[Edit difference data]
::::::
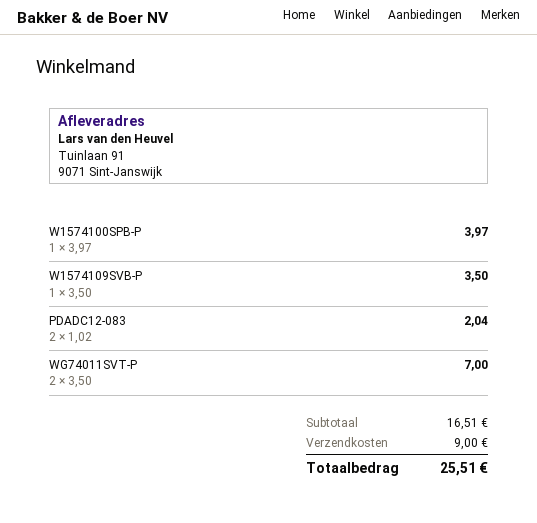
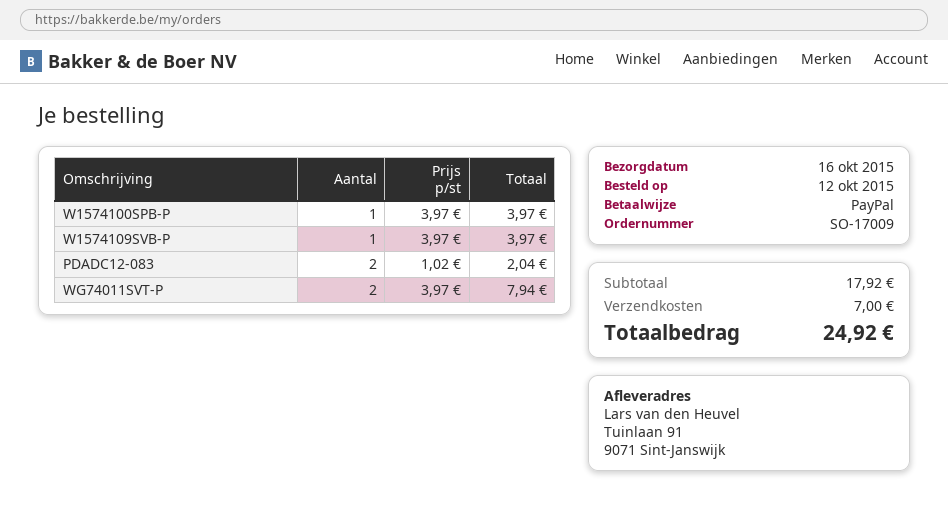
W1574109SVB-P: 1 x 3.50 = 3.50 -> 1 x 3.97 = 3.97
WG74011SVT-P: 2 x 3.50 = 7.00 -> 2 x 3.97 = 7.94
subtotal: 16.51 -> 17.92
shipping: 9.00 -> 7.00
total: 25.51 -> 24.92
::::::
TASK DETAILS »
Please copy only the lines from the one with "subtotal: 16.51 -> 17.92" through the final line of the records above, both ends included.

RESULT BELOW »
subtotal: 16.51 -> 17.92
shipping: 9.00 -> 7.00
total: 25.51 -> 24.92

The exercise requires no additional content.